YOUR INSTRUCTIONS: From the data that follows, copy every line with the string "items".

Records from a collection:
● ● ● ● ●

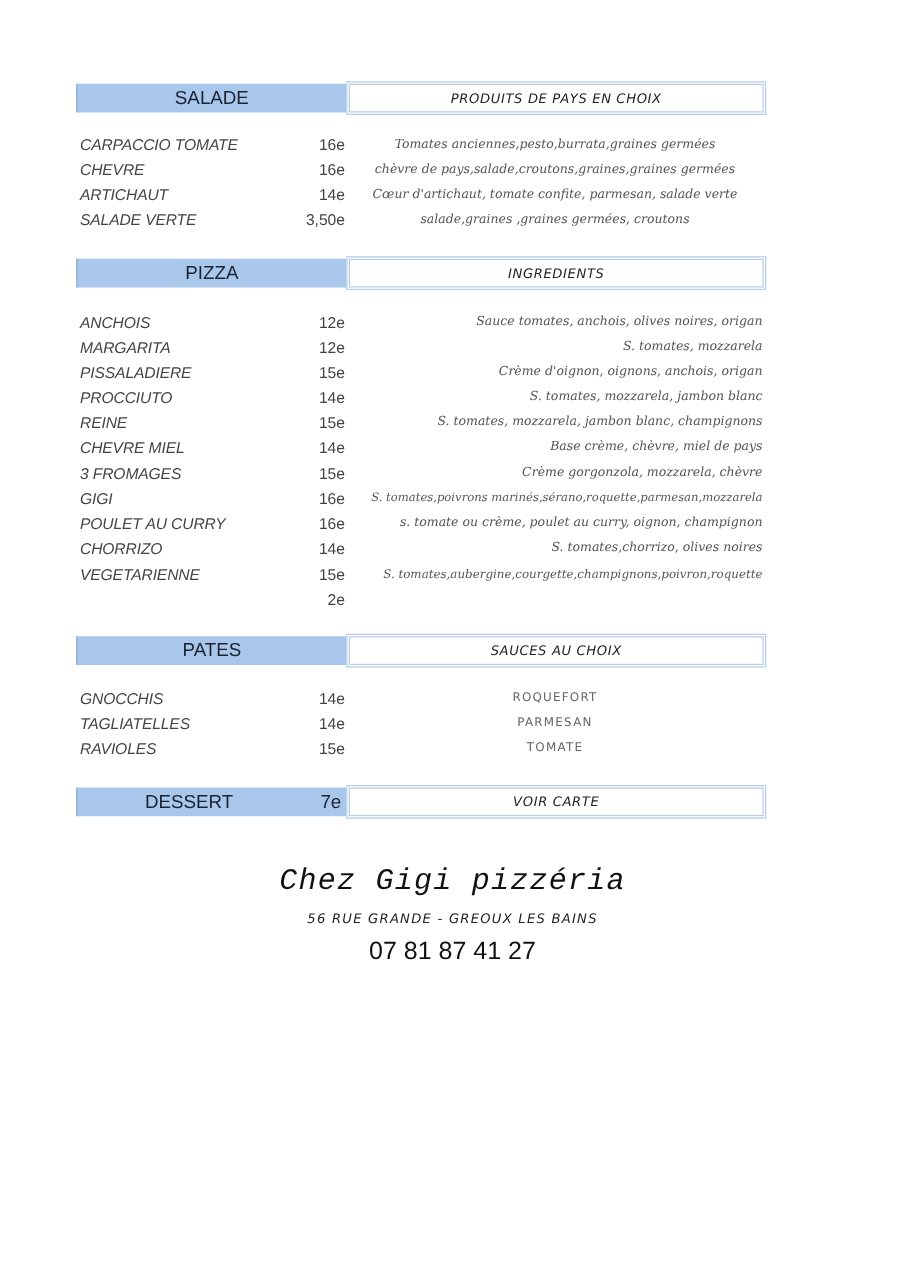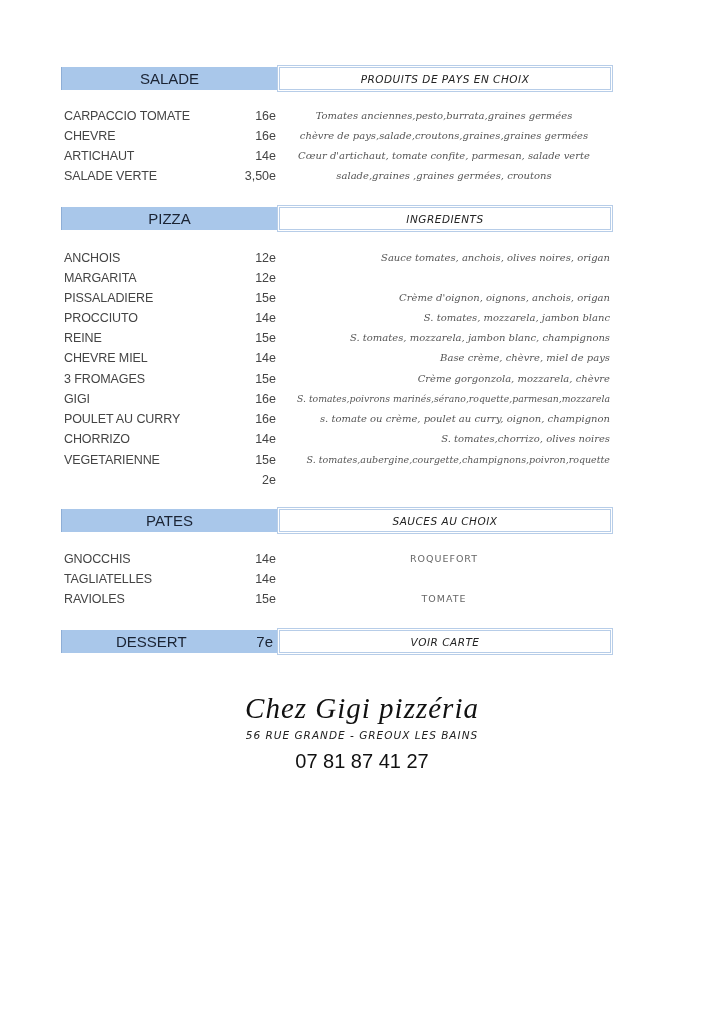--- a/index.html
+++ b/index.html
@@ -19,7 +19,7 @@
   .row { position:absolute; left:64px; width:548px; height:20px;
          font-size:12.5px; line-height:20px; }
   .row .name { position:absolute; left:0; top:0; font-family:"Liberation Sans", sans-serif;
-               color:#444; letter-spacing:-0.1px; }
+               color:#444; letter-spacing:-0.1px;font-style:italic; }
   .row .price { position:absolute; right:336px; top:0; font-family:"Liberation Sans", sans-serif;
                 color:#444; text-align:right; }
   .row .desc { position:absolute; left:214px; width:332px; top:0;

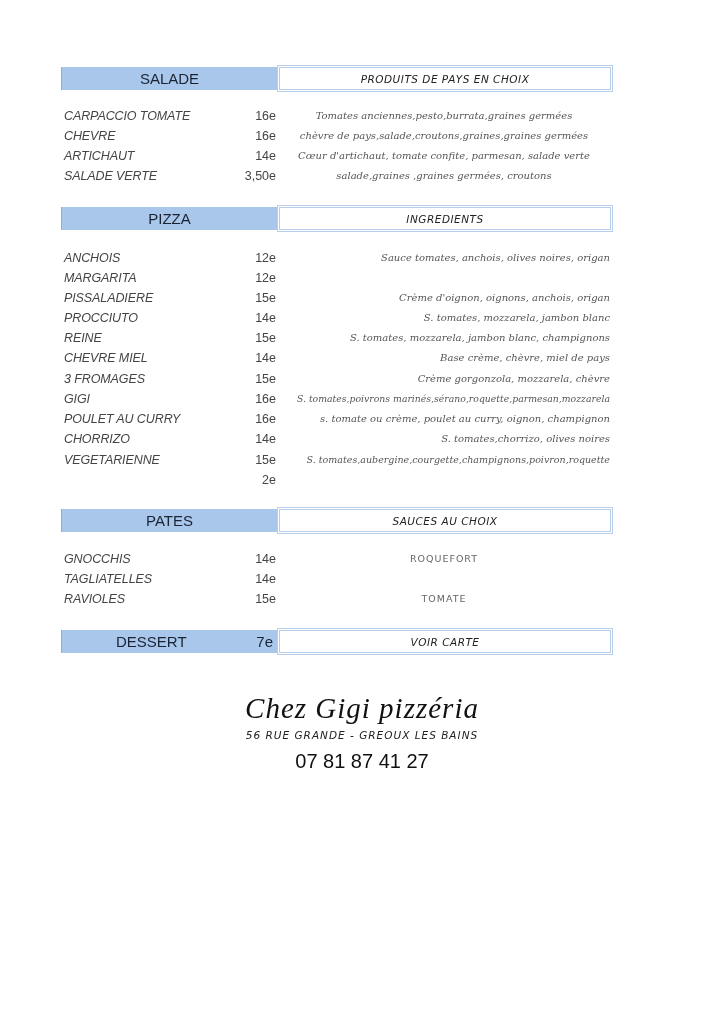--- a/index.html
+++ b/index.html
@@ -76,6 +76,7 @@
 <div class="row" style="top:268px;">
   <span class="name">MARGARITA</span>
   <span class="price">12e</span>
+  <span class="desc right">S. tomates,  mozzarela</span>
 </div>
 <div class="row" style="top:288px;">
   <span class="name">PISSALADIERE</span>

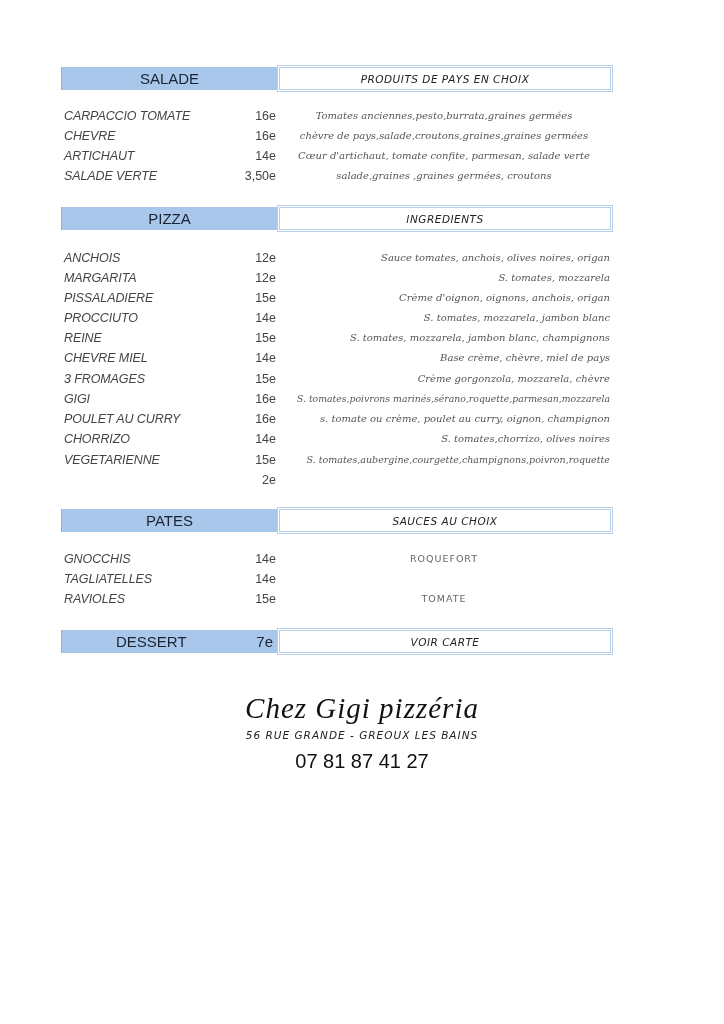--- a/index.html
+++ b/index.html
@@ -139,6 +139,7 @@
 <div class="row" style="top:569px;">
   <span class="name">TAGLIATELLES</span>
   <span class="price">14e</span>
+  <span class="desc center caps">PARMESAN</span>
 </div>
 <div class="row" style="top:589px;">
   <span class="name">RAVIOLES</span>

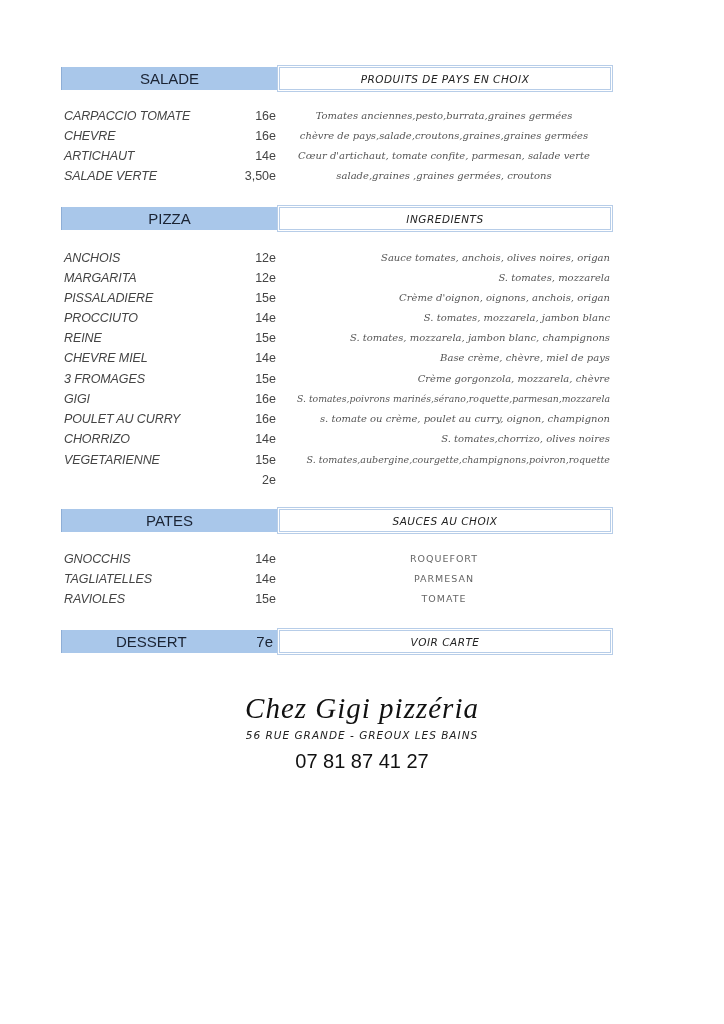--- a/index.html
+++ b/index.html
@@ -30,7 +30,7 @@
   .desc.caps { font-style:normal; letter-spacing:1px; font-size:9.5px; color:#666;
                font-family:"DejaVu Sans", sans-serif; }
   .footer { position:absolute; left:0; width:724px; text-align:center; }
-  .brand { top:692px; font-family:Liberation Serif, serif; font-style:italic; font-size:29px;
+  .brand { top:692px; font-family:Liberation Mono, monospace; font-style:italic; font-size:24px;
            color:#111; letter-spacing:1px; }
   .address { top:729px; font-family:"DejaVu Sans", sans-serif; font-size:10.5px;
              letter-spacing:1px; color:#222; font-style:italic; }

● ● ● ● ●

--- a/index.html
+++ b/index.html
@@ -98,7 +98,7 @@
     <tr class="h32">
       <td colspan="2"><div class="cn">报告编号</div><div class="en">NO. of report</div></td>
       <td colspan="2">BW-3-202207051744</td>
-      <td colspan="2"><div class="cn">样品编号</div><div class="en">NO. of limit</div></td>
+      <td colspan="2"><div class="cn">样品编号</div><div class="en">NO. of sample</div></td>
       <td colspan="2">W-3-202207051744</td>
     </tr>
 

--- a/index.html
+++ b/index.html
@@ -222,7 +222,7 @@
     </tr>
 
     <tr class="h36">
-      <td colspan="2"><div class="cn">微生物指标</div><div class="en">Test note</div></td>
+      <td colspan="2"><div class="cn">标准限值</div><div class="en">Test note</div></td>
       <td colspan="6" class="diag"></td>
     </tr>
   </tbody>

● ● ● ● ●

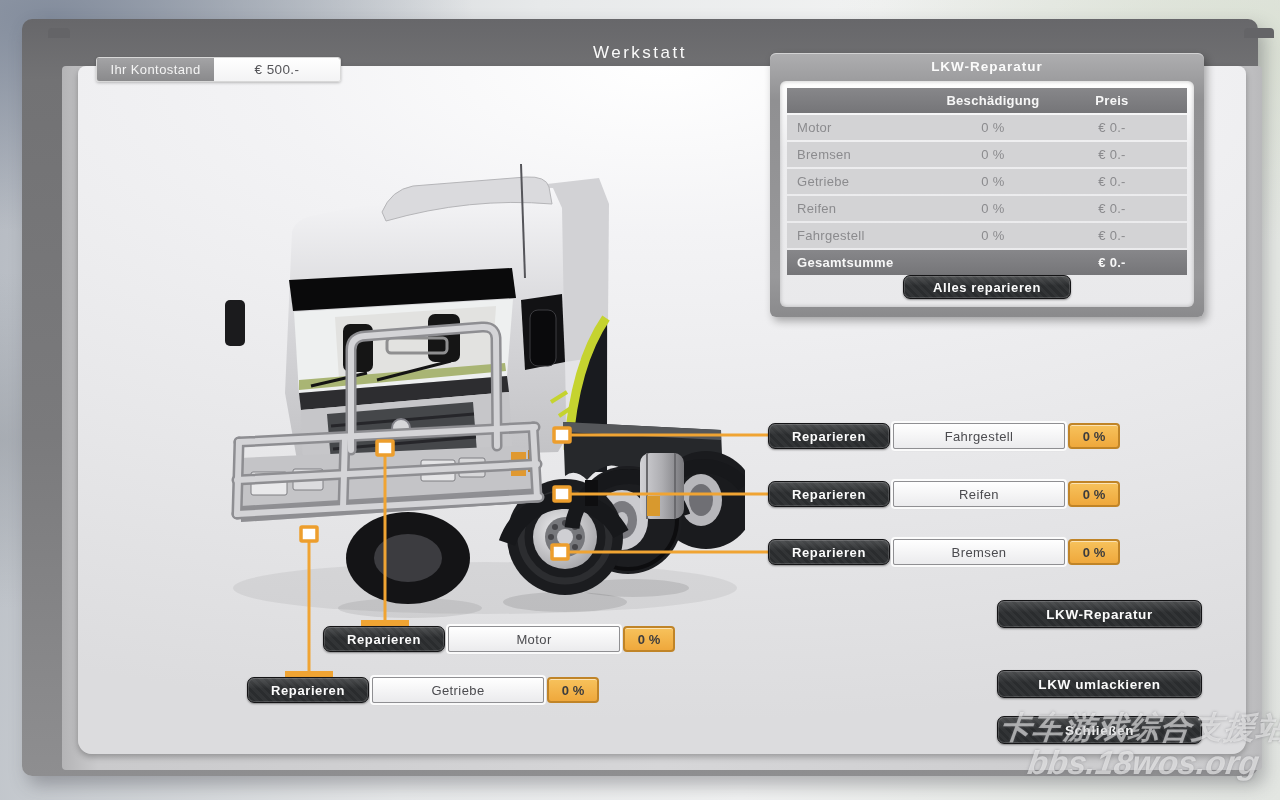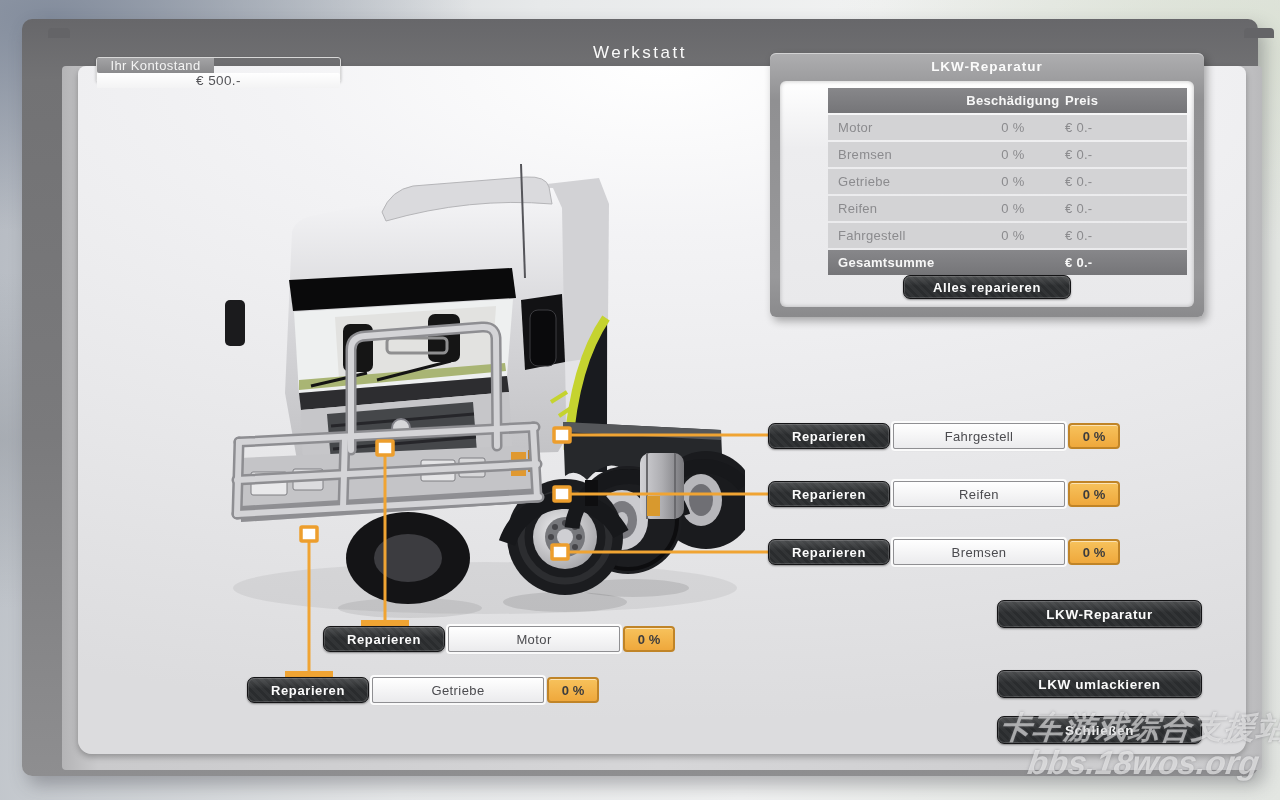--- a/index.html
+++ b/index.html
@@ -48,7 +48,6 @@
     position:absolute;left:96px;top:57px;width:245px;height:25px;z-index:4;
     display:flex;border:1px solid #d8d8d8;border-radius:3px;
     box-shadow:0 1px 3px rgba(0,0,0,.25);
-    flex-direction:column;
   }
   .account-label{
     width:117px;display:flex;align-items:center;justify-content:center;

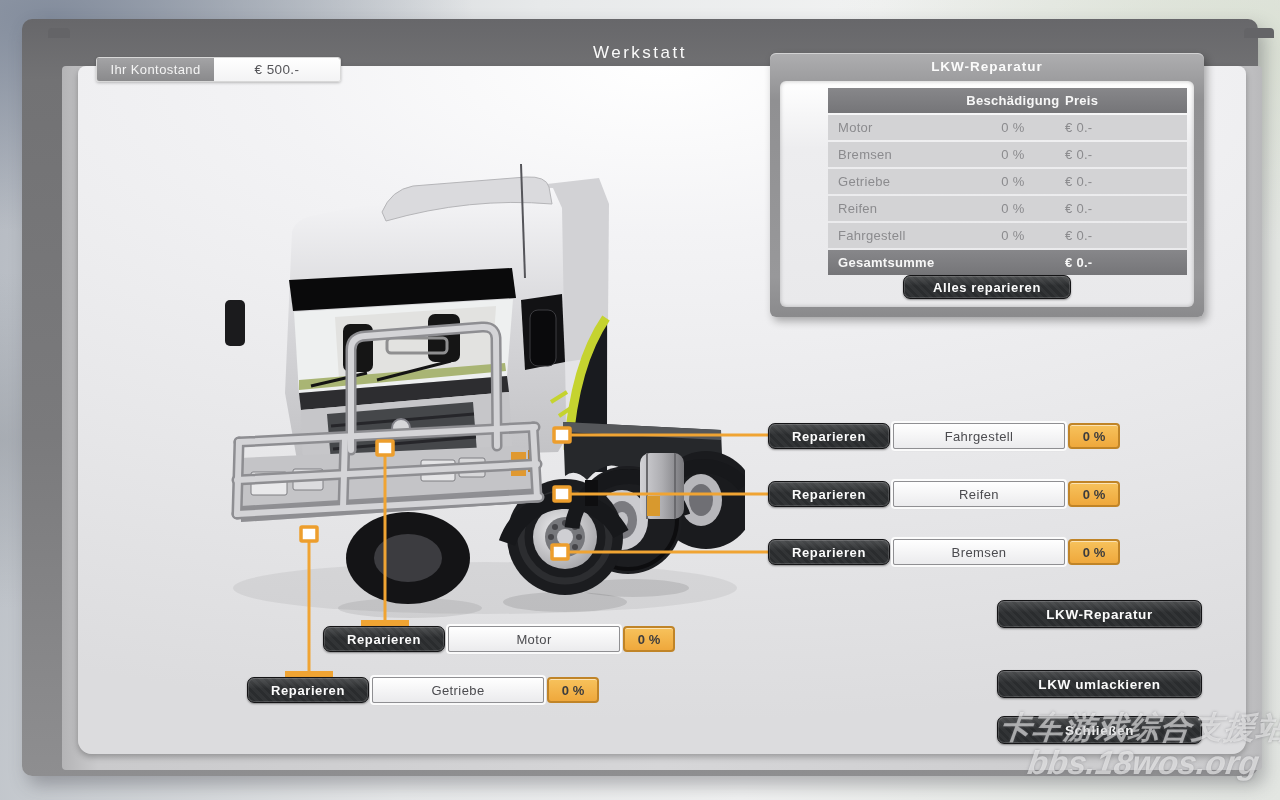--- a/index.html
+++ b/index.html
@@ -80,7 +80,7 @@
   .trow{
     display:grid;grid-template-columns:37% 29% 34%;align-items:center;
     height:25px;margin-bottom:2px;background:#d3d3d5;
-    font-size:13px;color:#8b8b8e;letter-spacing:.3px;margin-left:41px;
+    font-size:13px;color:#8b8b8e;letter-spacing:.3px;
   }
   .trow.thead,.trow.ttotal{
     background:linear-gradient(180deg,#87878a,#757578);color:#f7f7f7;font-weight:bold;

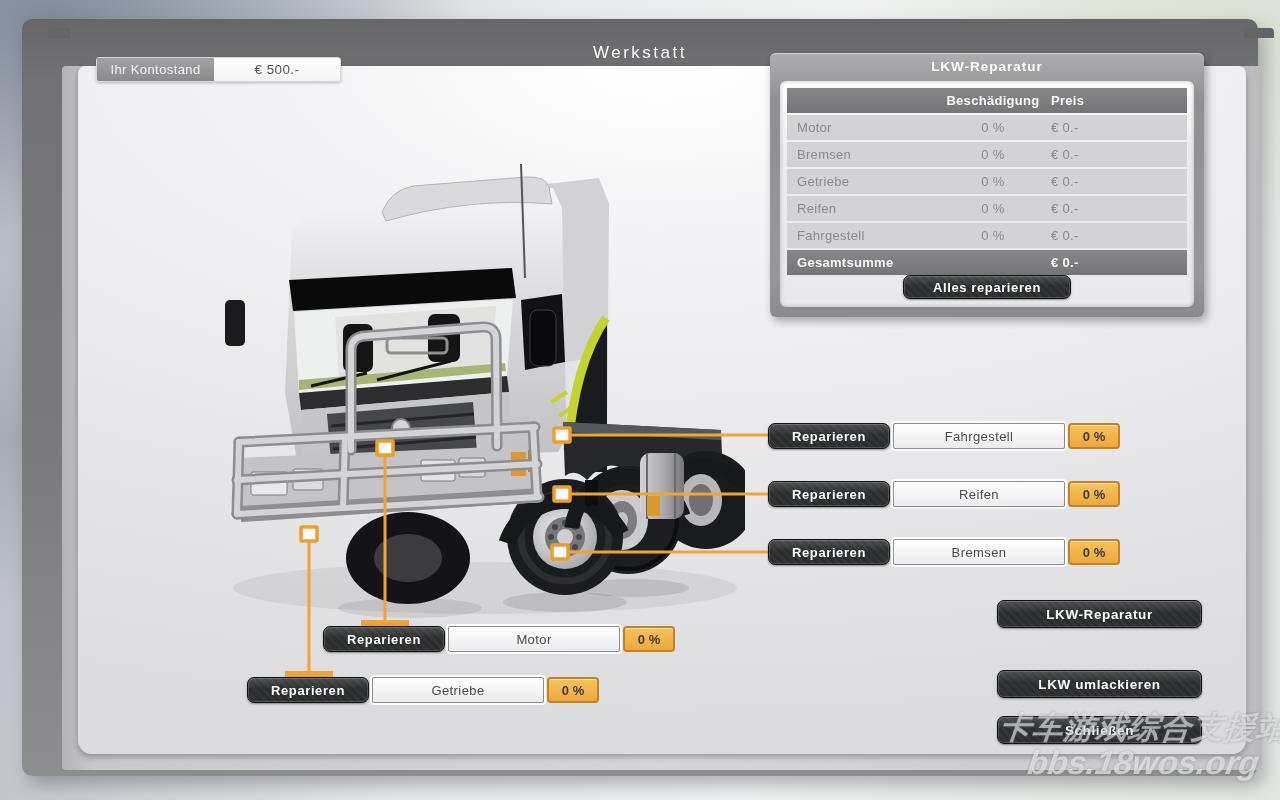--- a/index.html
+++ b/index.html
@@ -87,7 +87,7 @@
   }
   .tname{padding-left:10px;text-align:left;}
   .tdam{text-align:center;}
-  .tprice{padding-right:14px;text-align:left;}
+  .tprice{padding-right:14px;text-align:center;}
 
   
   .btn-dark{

● ● ● ● ●

FINISHED EXERCISE:
     width:117px;display:flex;align-items:center;justify-content:center;
     display:grid;grid-template-columns:37% 29% 34%;align-items:center;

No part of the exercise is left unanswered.